The amount of trust you are required to place in them does not make you vulnerable even in a worst case scenario
Only if you believe they operate as stated (that is, you trust them - and in that case you shouldn't care if they could eavesdrop or not, because they will not). I tried repeatedly to explain that if they control the algorithms running in your PC, the keys, the nonces, the sequence numbers etc. they can make all the secrets visible to them. You say: "they told me how they operate, and in that way they cannot cheat". But if they lied (or they are mistaken) about how they operate, you know nothing.
No peer-to-peer data including their key exchange goes through the server.
The communication is still over the Internet, is not it? Everybody can see the packets, cannot they? Can they insert extra packets with their own information? And then the question becomes critical: what happens if two messages arrive with the same sequence number? If one of them is dropped, which one? This is how, with clever, innocent looking programming, the man-in-the-middle attack becomes feasible. Therefore, the issue about handling messages with the same sequence number is critical. It is a security issue, but more importantly a question of trust: did they leave open this back door for a future attack?
Whether it [Random Number Generator] is Mersenne Twister or ISAAC is a an (important, but) irrelevant implementation detail.
Not at all! The random number generator can be seeded with a known piece of data, like the serial number of the SW and the time. If it is also known by the server, it will know the sequence of the "random" numbers a client generates. If nonces, keys are derived from these numbers, they are known by the server (or mediator or whatever you call them), so they can learn your secrets. You have to trust them not to implement this kind of pseudorandom number generators, but you cannot tell for sure if it is not open source SW.

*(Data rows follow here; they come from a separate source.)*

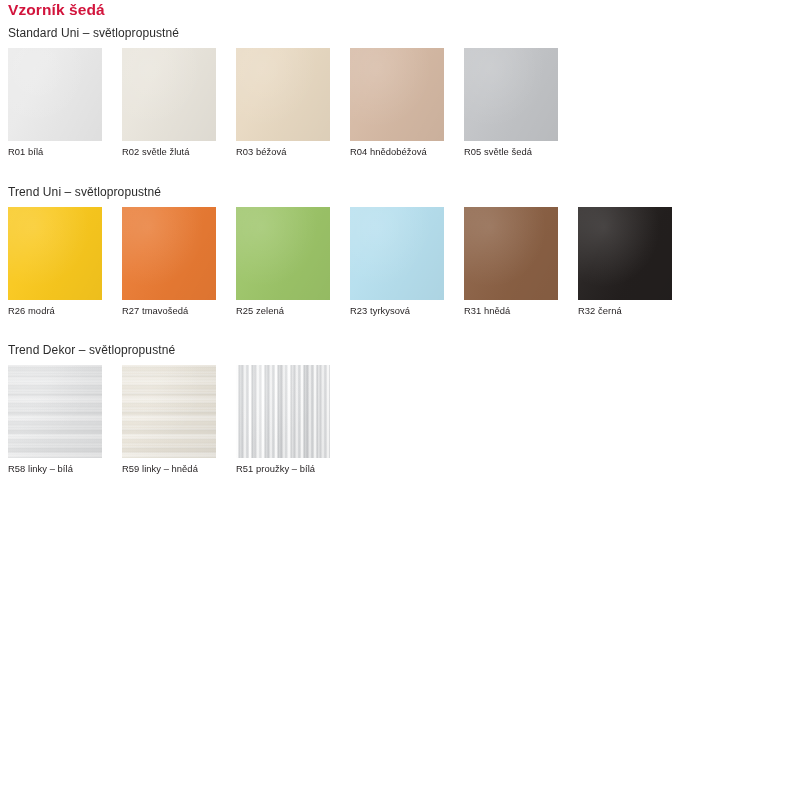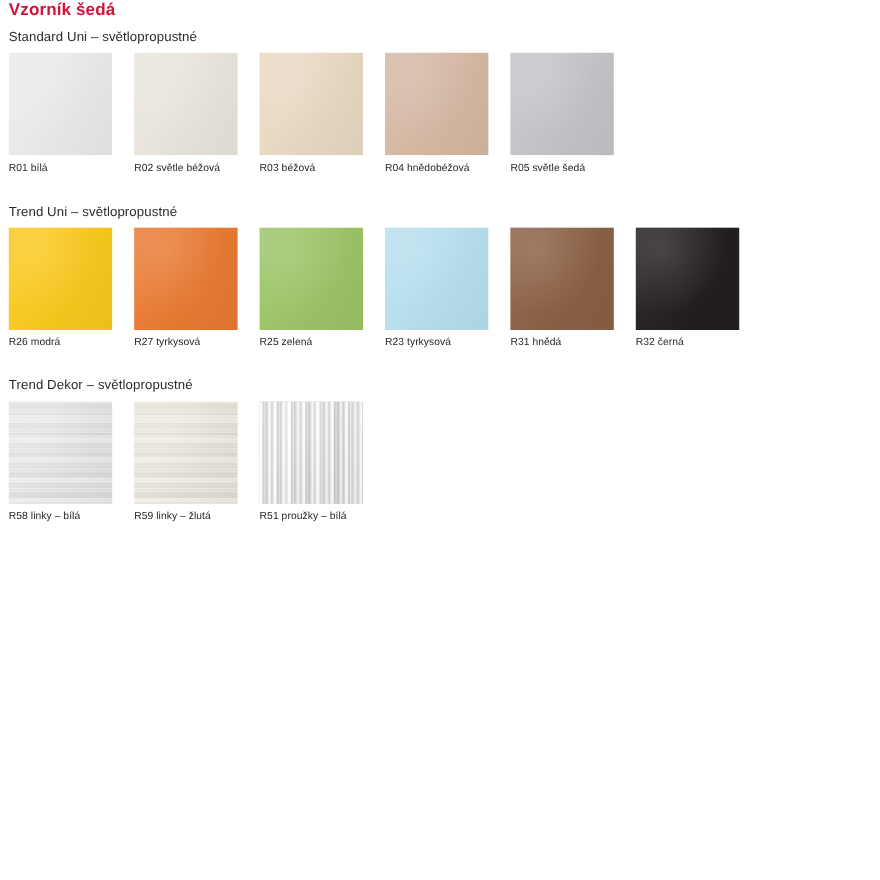"R02 světle béžová" div.swatch-label { text: béžová -> žlutá }
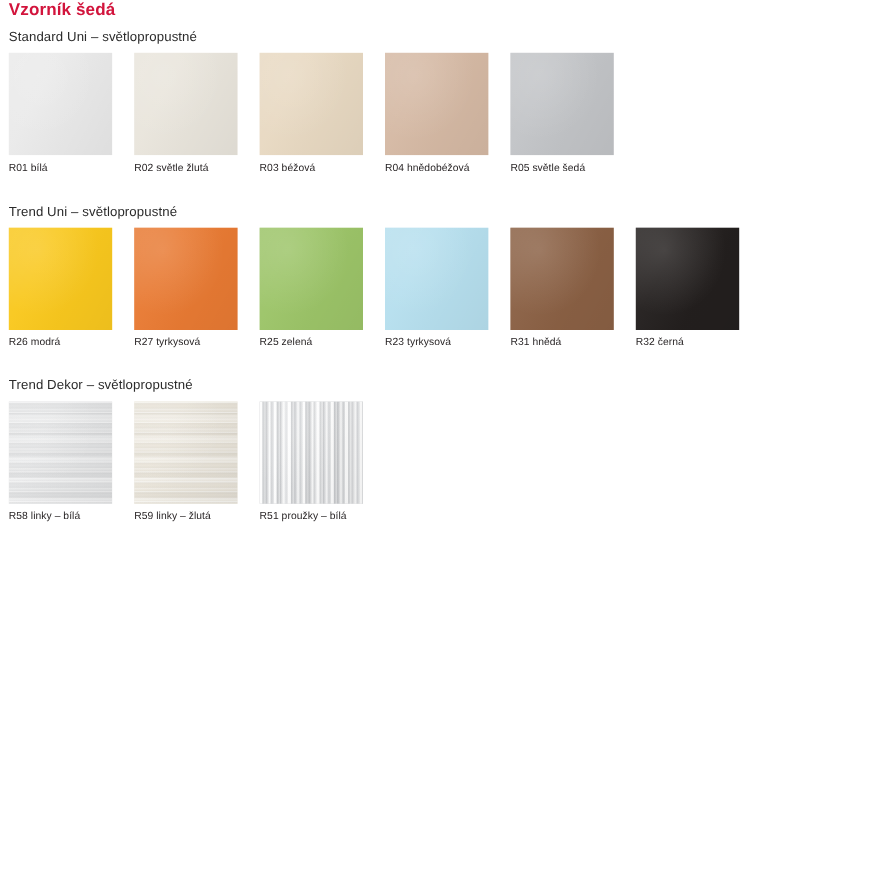"R27 tyrkysová" div.swatch-label { text: tyrkysová -> tmavošedá }
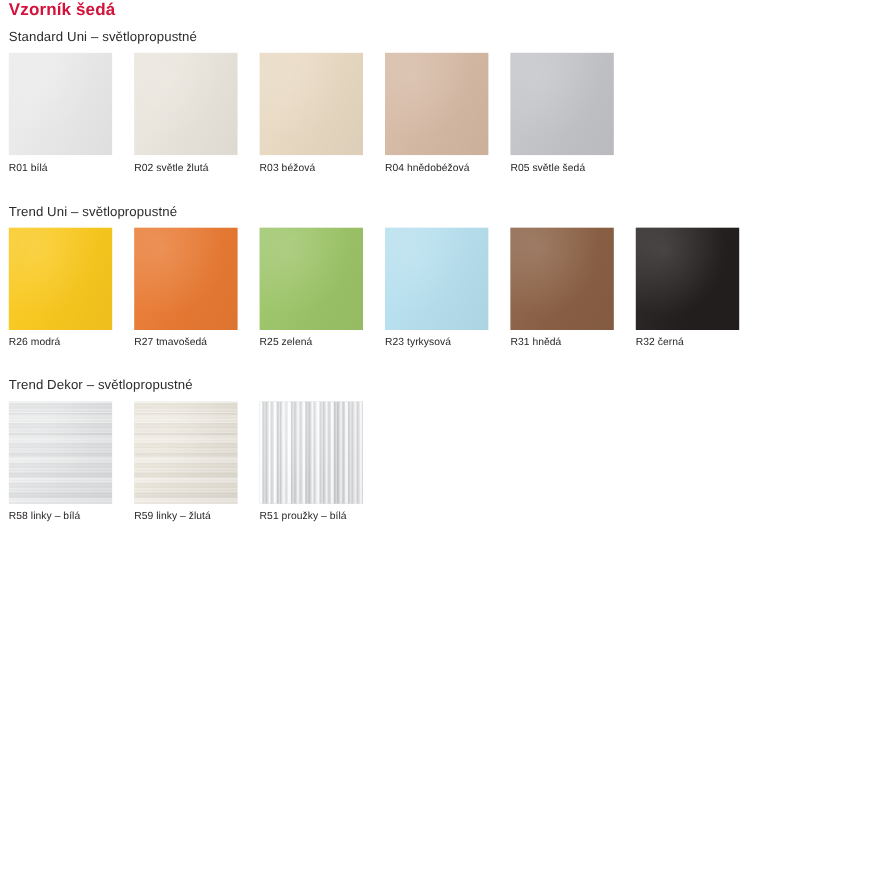"R59 linky – žlutá" div.swatch-label { text: žlutá -> hnědá }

...message replay protection. It is a basic functionality found in all bulk transfer security protocols
I did not say it cannot be done securely, but you cannot be sure if it *is* done securely in proprietary SW. Especially, if nonces are not random, if your keys are known by the server. Also, as I mentioned earlier, it is a nontrivial issue what happens at a replayed or modified-replayed message blocks. They can open a backdoor.
[key generation] is described in a spec.
As it is described their keys are generated from random nonces. By now you should understand that the problem is not how to assemble the keys from these nonces, but how these nonces were generated. If they were members of known sequences, the keys are also known by the server.
...releasing source code that is different from the one that is used
You catch them immediately with recompiling the source. In fact, this is the test most people do with open source security SW. In many cases binaries are not even provided.
Which standards are these exactly ?
For example FIPS 140-2, but I meant common sense "standards", like backdoors, side channels, error tolerance, attack detection and response but most importantly: open source or third party (like government agency) evaluation under NDA.
MS is the last company I would ever trust
Not the last for me, but not among the top 500 either.
...how DH is used in authenticated key exchanges
You can separate secret sharing and authenticating the result with public key signatures. My point is that you might not be able to do either of these in a non-trustworthy environment. As I explained above, the man-in-the-middle attack could be made possible with improper reaction to duplicate messages, and the server knowing the private signing keys can easily forge signatures.
...almost an exact replica
This is the most dangerous statement in information security. As we have seen, a seemingly trivial detail, how a pseudorandom number generator is seeded, makes all the difference between a secure system and an insecure one.
The problem is in end-user trust in their binary distribution
This is a correct summary.
To me trust is based entirely on the reputation
You decide whom you trust. For me reputation is a volatile thing, you have it today but might loose it by tomorrow, and then you are in trouble with all the secrets you trusted to the wrong people. Companies are governed by financial interest, and I trust large companies often (but not always) act accordingly. Financial interests do not change that fast, but it might be just wishful thinking. Sometimes you have no choice: you have to trust the OS vendor your company imposed on you.